YOUR ASSIGNMENT
Every line below that contains the word "selected" must be copied.

GIVEN INFORMATION START

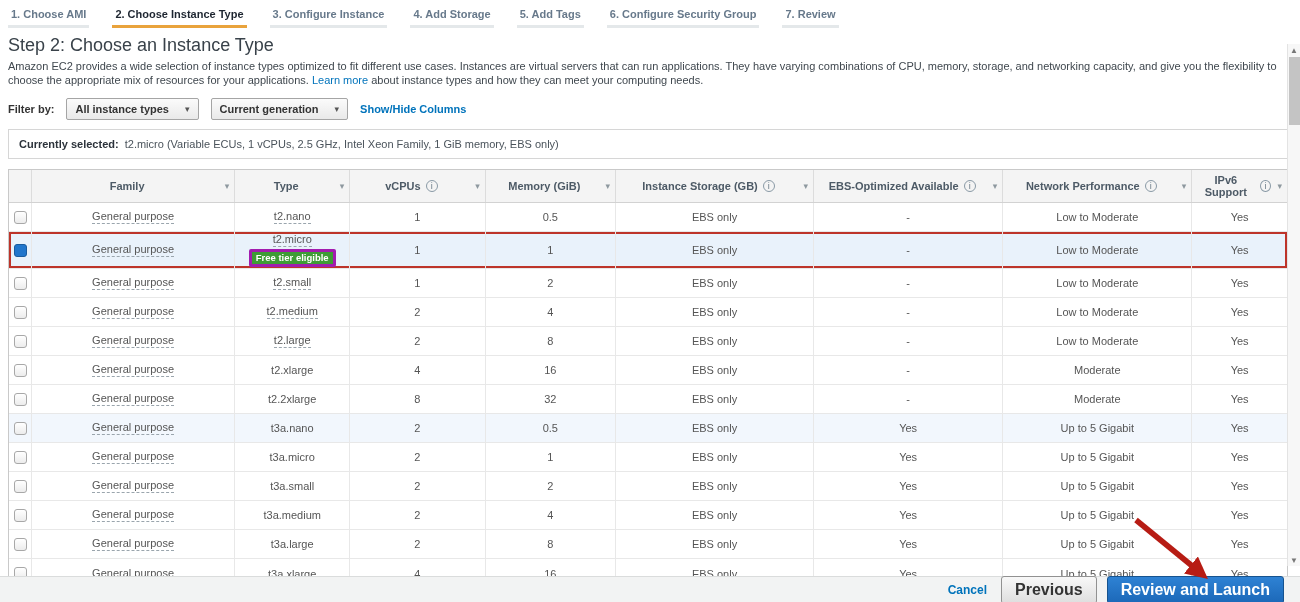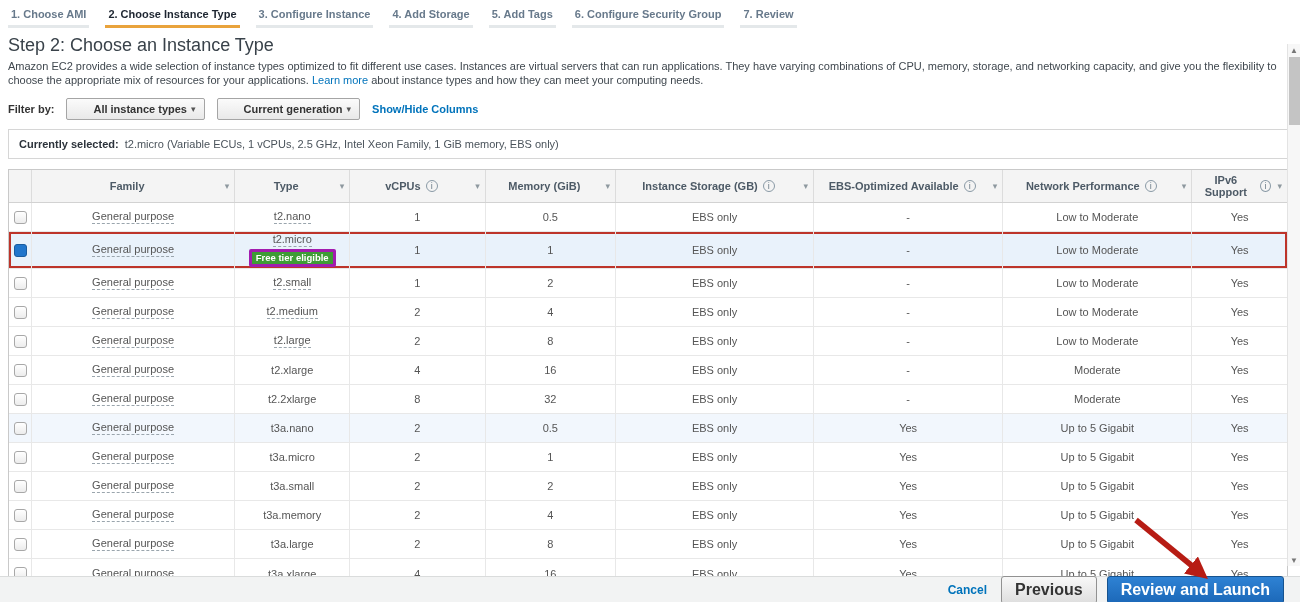--- a/index.html
+++ b/index.html
@@ -3,35 +3,35 @@
 <meta charset="utf-8">
 <style>
   * { margin:0; padding:0; box-sizing:border-box; }
   html,body { width:1300px; height:602px; }
   body {
     position:relative; overflow:hidden; background:#fff;
     font-family:"Liberation Sans","DejaVu Sans",sans-serif;
     font-size:11px; color:#444;
   }
   
-  .tabs { display:flex; gap:16px; padding:6px 9px 0 8px; }
+  .tabs { display:flex; gap:23px; padding:6px 9px 0 8px; }
   .tab { font-weight:700; font-size:11px; color:#67798b; padding:2px 3px 5px;
          border-bottom:3px solid #e4e8ea; cursor:pointer; white-space:nowrap; }
   .tab.active { color:#1d2530; border-bottom-color:#e9a33c; }
   
   .page-title { font-size:18px; font-weight:400; color:#39424a; margin:7px 0 3px 8px; }
   .desc { margin:0 14px 0 8px; line-height:14px; color:#3f474e; }
   .link { color:#0073bb; cursor:pointer; font-weight:400; }
   .link.bold { font-weight:700; }
   
   .filter-bar { display:flex; align-items:center; gap:12px; margin:11px 8px 9px; }
   .filter-label { font-weight:700; color:#333; }
-  .dropdown { display:inline-flex; align-items:center; gap:4px;
+  .dropdown { display:inline-flex; align-items:center; gap:16px;
     background:linear-gradient(#fbfbfb,#e9e9e9); border:1px solid #a5a5a5; border-radius:2px;
-    padding:4px 8px 4px 26px; font-weight:700; color:#333; cursor:pointer; }
+    padding:4px 8px 4px 8px; font-weight:700; color:#333; cursor:pointer; }
   .chevron-down { font-size:9px; color:#555; }
   
   .selected-box { border:1px solid #d6d6d6; margin:0 12px 10px 8px; padding:8px 10px; color:#4a535b; }
   .selected-box b { color:#2b323a; margin-right:3px; }
   
   .itable { border:1px solid #c9c9c9; margin:0 12px 0 8px; background:#fff; }
   .thead { display:flex; background:#f4f4f4; border-bottom:1px solid #d2d2d2; }
   .th { position:relative; display:flex; align-items:center; justify-content:center; gap:5px;
         min-height:25px; padding:4px 16px 4px 4px; font-weight:700; color:#4d5a66;
         border-right:1px solid #dcdcdc; cursor:pointer; text-align:center; }
@@ -449,21 +449,21 @@
         </div>
       </div>
       <div class="row">
         <div class="td c0">
           <span class="checkbox"></span>
         </div>
         <div class="td c1">
           <span class="dashed">General purpose</span>
         </div>
         <div class="td c2">
-          <span class="">t3a.memory</span>
+          <span class="">t3a.medium</span>
         </div>
         <div class="td c3">
           <span>2</span>
         </div>
         <div class="td c4">
           <span>4</span>
         </div>
         <div class="td c5">
           <span>EBS only</span>
         </div>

GIVEN INFORMATION END

RESPONSE TO THIS EXERCISE
   .selected-box { border:1px solid #d6d6d6; margin:0 12px 10px 8px; padding:8px 10px; color:#4a535b; }
   .selected-box b { color:#2b323a; margin-right:3px; }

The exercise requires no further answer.